Cover V05, I07
Article
Listing 1
Listing 2
Sidebar 1
Sidebar 2

jul96.tar


Oracle Database Backup

Curtis Preston

Trying to back up today's databases is like trying to catch a charging rhino with a butterfly net. Real world databases have become screaming behemoths that are very difficult to capture (back up), and standard UNIX utilities are like butterfly nets. If you try to use these utilities for the job, not only will you not capture the data -- you'll break your arm! This article is my attempt to build a better rhino trap. It uses many advanced shell scripting features, so you may find it useful even if you do not have Oracle.

Hot or Cold Backups?

One of the first decisions a database administrator must make is whether to perform "cold" or "hot" backups. A cold backup involves:

1. Shutting down the instance 2. Backing up its filesystems or raw devices 3. Starting up the instance

Here are the steps to perform a hot backup. (Note that a hot backup requires much more knowledge of Oracle's internal structure, so a basic definition of helpful terms is given in the sidebar "Definitions.") First, you must determine the name of each tablespace in the instance and the files that are within it. Then, for each tablespace, you:

1. Put that tablespace in backup mode; 2. Backup that tablespace's files or raw partitions (using cp, tar, dd, etc.); 3. Take that tablespace out of backup mode.

Once all tablespaces are done:

1. Switch redolog files; and 2. Backup the control file.

It is much easier to perform cold backups, so why do hot backups at all? Simply stated, they increase your backup window, or the time in which you are allowed to perform backups. Because cold backups require a shutdown of the database, your users will probably allow only a very small backup window. Hot backups allow you to back up without shutting down, remaining virtually invisible to the user, and thereby significantly enlarging your window. I have even performed hot backups of production data during primetime hours. Try that with a cold backup!

Be Careful

If you are going to use hot backups, though, you must follow certain precautions. Failure to do so could mean you would only be able to restore up to your last cold backup -- if you made one.

During a cold backup, all data files have been synchronized. A restore simply requires copying all files into place and restarting the database. However, during a hot backup, each file is backed up at a different time; thus each has a different time stamp. You must have some method of syncing all of those files to the same point during a restore. That is what Oracle's Redo Logs, (also known as archiving, or Archive Logs) are for. Archiving continually records all database changes in what is called the On-line Redo log. Once that log is full, it is copied to an Archived Redo log. (For more information, see the sidebar "Should I Use Archiving?")

When restoring from a hot backup, you first replace the damaged database files with their respective backup copies. (You only need to replace the damaged files.) You then "play" the redo logs, effectively "redoing" all the transactions that affected those files. All files are then synchronized, and the database can be brought on line.

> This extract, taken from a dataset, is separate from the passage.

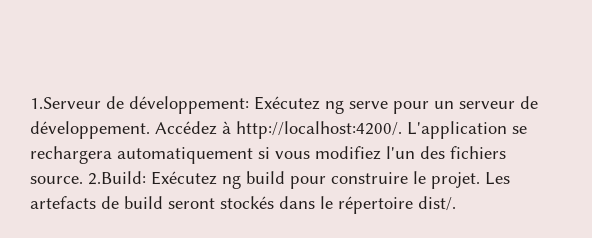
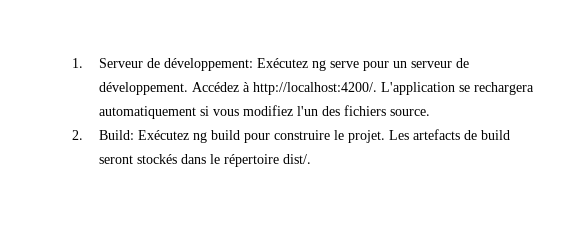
- 1.Serveur de développement: Exécutez ng serve pour un serveur de développement.
+ 1. Serveur de développement: Exécutez ng serve pour un serveur de développement.
- L'application se rechargera automatiquement si vous modifiez l'un des fichiers source. 2.Build: Exécutez ng build pour construire le projet.
+ L'application se rechargera automatiquement si vous modifiez l'un des fichiers source.
+ 2. Build: Exécutez ng build pour construire le projet.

With all the logs in place, this restore can be done with one command. However, if just one redolog is lost, your restore could range from extremely difficult to impossible. If you do not have the set of redo logs that span the time of your backup, you will not recover at all.

This is why you must treat your redo logs as if they were gold. Some of the methods of protecting them are:

  • Mirroring the filesystem on which they are stored

  • Storing them on an NFS filesystem mounted from another server (can result in a performance loss)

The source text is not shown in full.